Naturally, a right to self-defense would be rendered entirely meaningless if the one possessed of such a right could not make it effective (i.e., exercise it when needed). And here we have our logic for the rights enshrined in the Second Amendment:
If there is a right to life, then there is a right to self-defense (i.e., the right to protect the right to life) and a right to defense of others (i.e., the right to exercise another’s right to self-defense on his behalf). If there is a right to self-defense (and to defense of others), then there is a right to make these rights effective (i.e., a right to be empowered to exercise these rights when needed). Ergo, there is a right to keep and to bear arms[^17].

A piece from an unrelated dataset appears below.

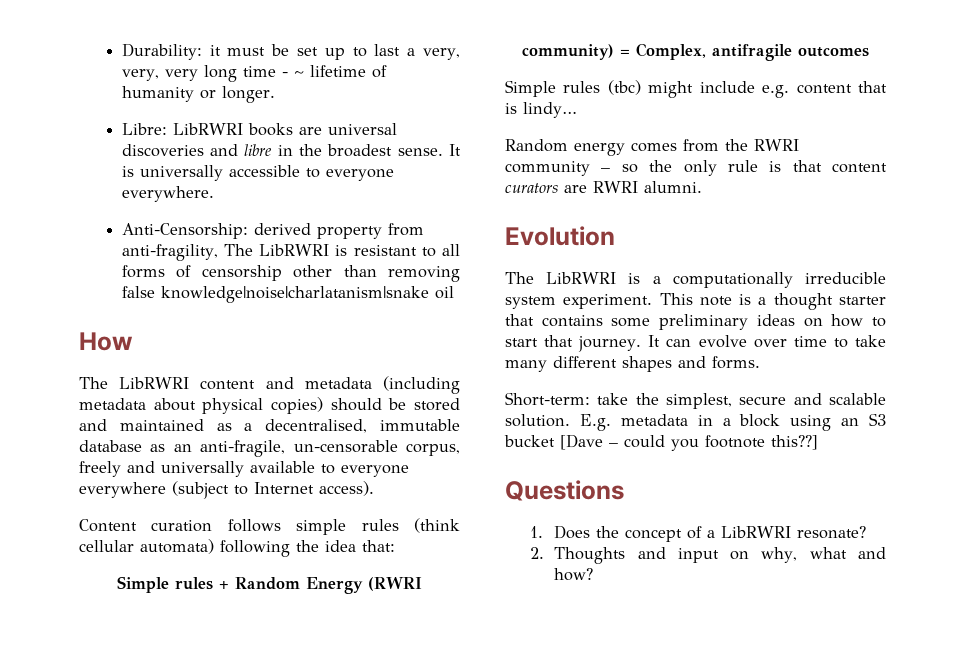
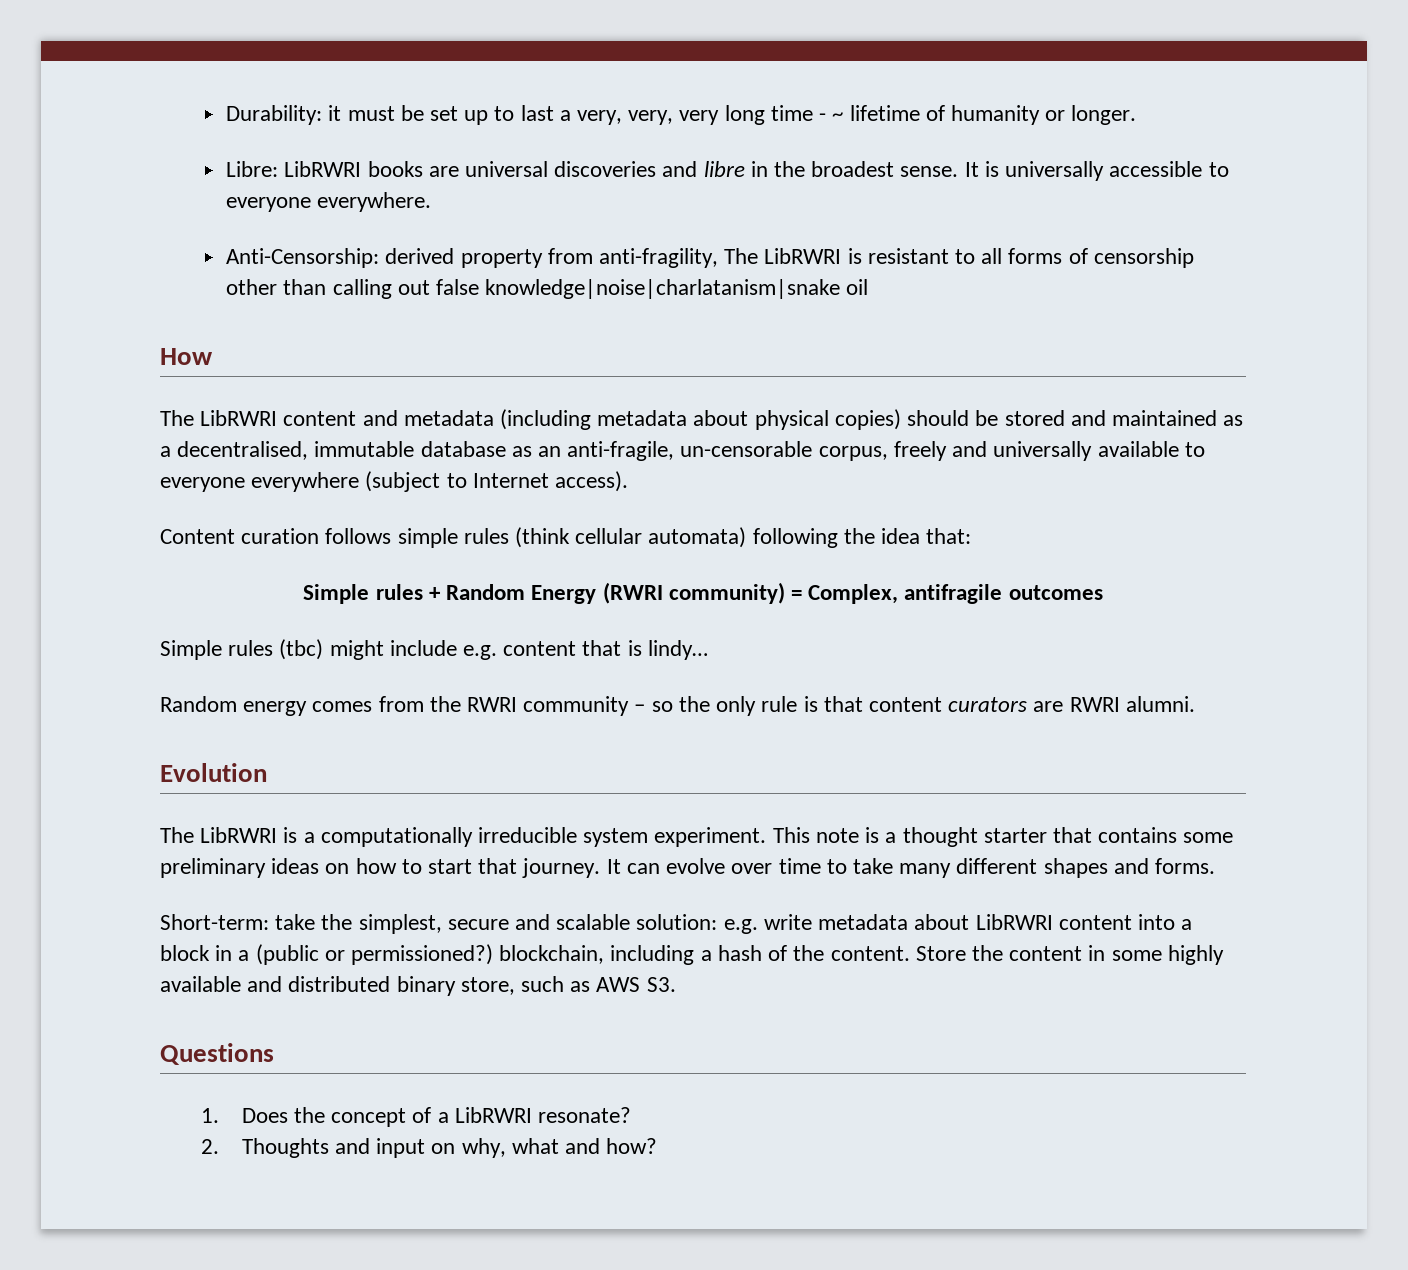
- Anti-Censorship: derived property from anti-fragility, The LibRWRI is resistant to all forms of censorship other than removing false knowledge|noise|charlatanism|snake oil
+ Anti-Censorship: derived property from anti-fragility, The LibRWRI is resistant to all forms of censorship other than calling out false knowledge|noise|charlatanism|snake oil
- Short-term: take the simplest, secure and scalable solution. E.g. metadata in a block using an S3 bucket [Dave – could you footnote this??]
+ Short-term: take the simplest, secure and scalable solution: e.g. write metadata about LibRWRI content into a block in a (public or permissioned?) blockchain, including a hash of the content. Store the content in some highly available and distributed binary store, such as AWS S3.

So, the next time you find yourself in an argument with a Leftist (or we find ourselves having to fight off a gun grab sanctioned by a Obama- and Clinton-packed Supreme Court), don’t forget the Natural Law (or at least the argument that inherent, fundamental, and inalienable rights exist). Leftists may very well destroy our Constitution, they have been doing so with varying degrees of effectiveness and various rates of speed for decades, but no amount of change and no amount of decay excuses the violation of rights that do not flow from the positive law, but from a much higher Authority.
[^1]: Weather reporting for that evening places the temperature somewhere in the high thirties or low forties.
[^2]: The right to keep and to bear arms derives from the right to self-defense (and the right to defense of others) which in turn derives from the right to life.
[^3]: Yes, there were other causes (e.g., numerous and increasing taxes, issues of representation and governance, and violations of fundamental legal rights), but the proximate cause was the march on Concord and the ensuing skirmishes.
[^4]: Even moreso in the case of Hillary Clinton after being pulled further to the Left by Bernie Sanders and his army of Socialists.
[^5]: At least the first time outside of the fever dreams of Hollywood and the most fervent denizens of the Left.
[^6]: Much rests upon Justice Kennedy’s mood swings and how he believes the New York Times will write about him the next morning.
[^7]: It would probably be too much to hope for another Scalia.
[^8]: As if the Ninth and Tenth have not already been eviscerated by decades of Leftist incrementalism.
[^9]: And other Constitutional rights generally, but we’re here focused on the Second Amendment.
[^10]: positive law (n) — statutes that have been laid down by a legislature, court, or other human institution and which can take whatever form the authors want — New Oxford American Dictionary
[^11]: The Constitution is, after all, the oldest and best constitution in the world and presides over the strongest, most prosperous nation in human history.
[^12]: If A = B and B = C, then A = C. A little trip back to middle school and the transitive property.
[^13]: "That to secure these rights, Governments are instituted among Men, deriving their just powers from the consent of the governed …" (emphasis added).
[^14]: If you are so inclined, you may instead appeal to Nature without doing much violence to the argument.
[^15]: Some of the Founding Fathers were fairly prolific writers and greater insights can be gained from the Federalist Papers, personal letters, and numerous other historical documents.
[^16]: Technically, the right to defense of others flows from the right of self-defense, but close enough.
[^17]: This final statement is shorthand. What we are arguing is that force of arms may be necessary to make effective the rights to self-defense and defense of others and, consequently, arms being necessary to make effective the rights to self-defense and defense of others, there is a derivative right to keep and to bear arms.